Version comparison data
BEGIN
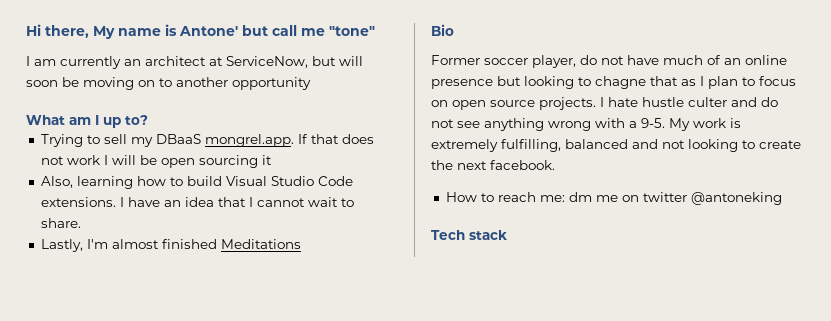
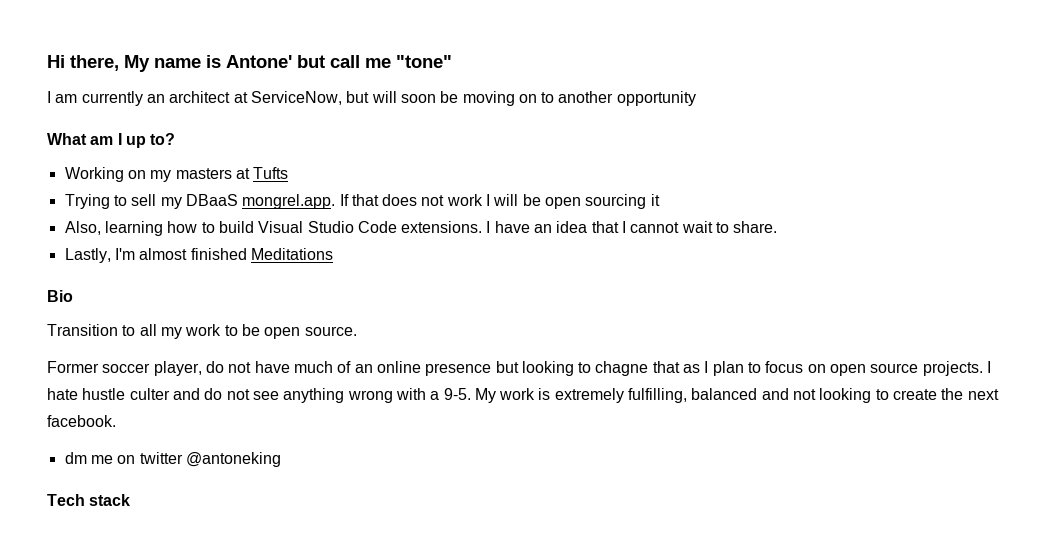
(148, 120) none -> [64,167,289,182] // Working on my masters at Tufts
(454, 30) none -> [47,324,357,339] // Transition to all my work to be open source.
[445,192,565,202] How to reach me: -> (116, 421) none

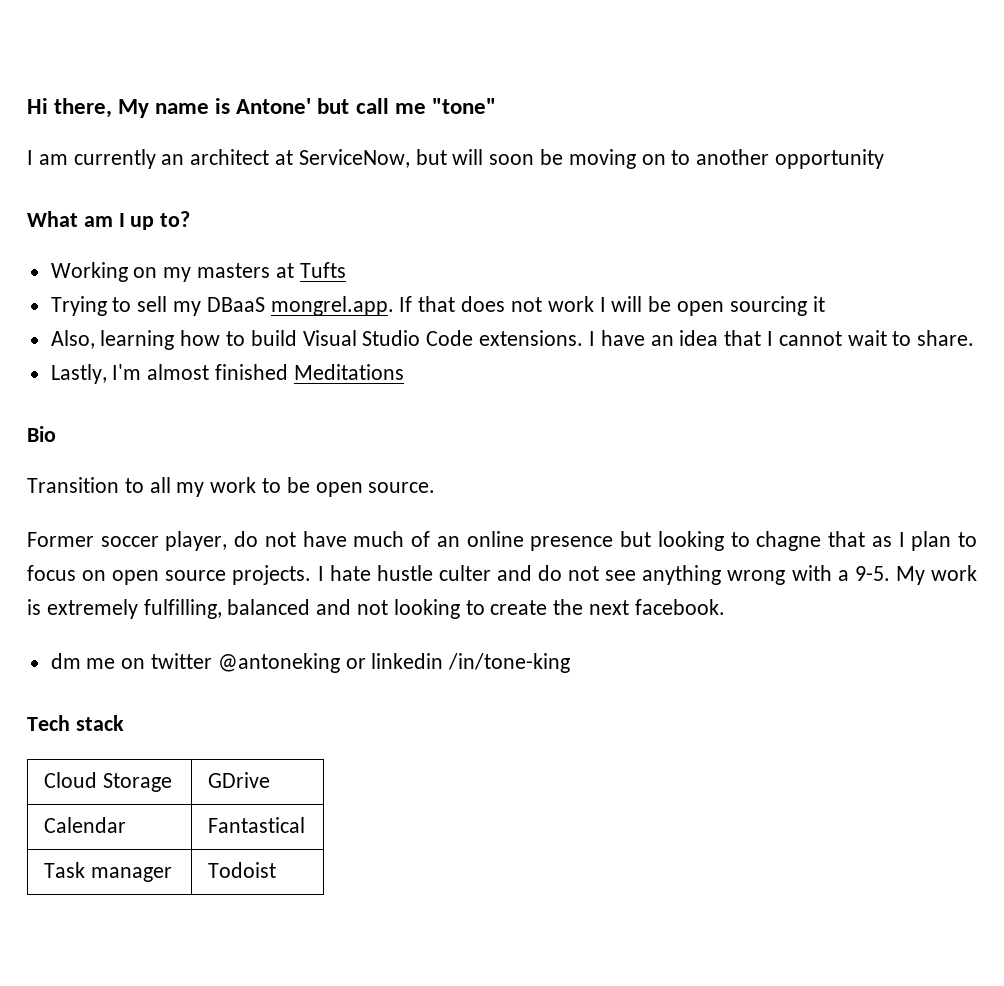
(281, 459) none -> [345,653,571,673] or linkedin /in/tone-king
(131, 500) none -> [44,772,172,792] [208,772,271,788] [44,817,127,833] [208,817,306,833] [44,862,172,882] [208,862,277,878] // Cloud Storage | GDrive // Calendar | Fantastical // Task manager | Todoist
END
What this task involves:
Pictures don't belong in the copy. Transcribe every record exactly as it appears.

Task output:
(148, 120) none -> [64,167,289,182] // Working on my masters at Tufts
(454, 30) none -> [47,324,357,339] // Transition to all my work to be open source.
[445,192,565,202] How to reach me: -> (116, 421) none

(281, 459) none -> [345,653,571,673] or linkedin /in/tone-king
(131, 500) none -> [44,772,172,792] [208,772,271,788] [44,817,127,833] [208,817,306,833] [44,862,172,882] [208,862,277,878] // Cloud Storage | GDrive // Calendar | Fantastical // Task manager | Todoist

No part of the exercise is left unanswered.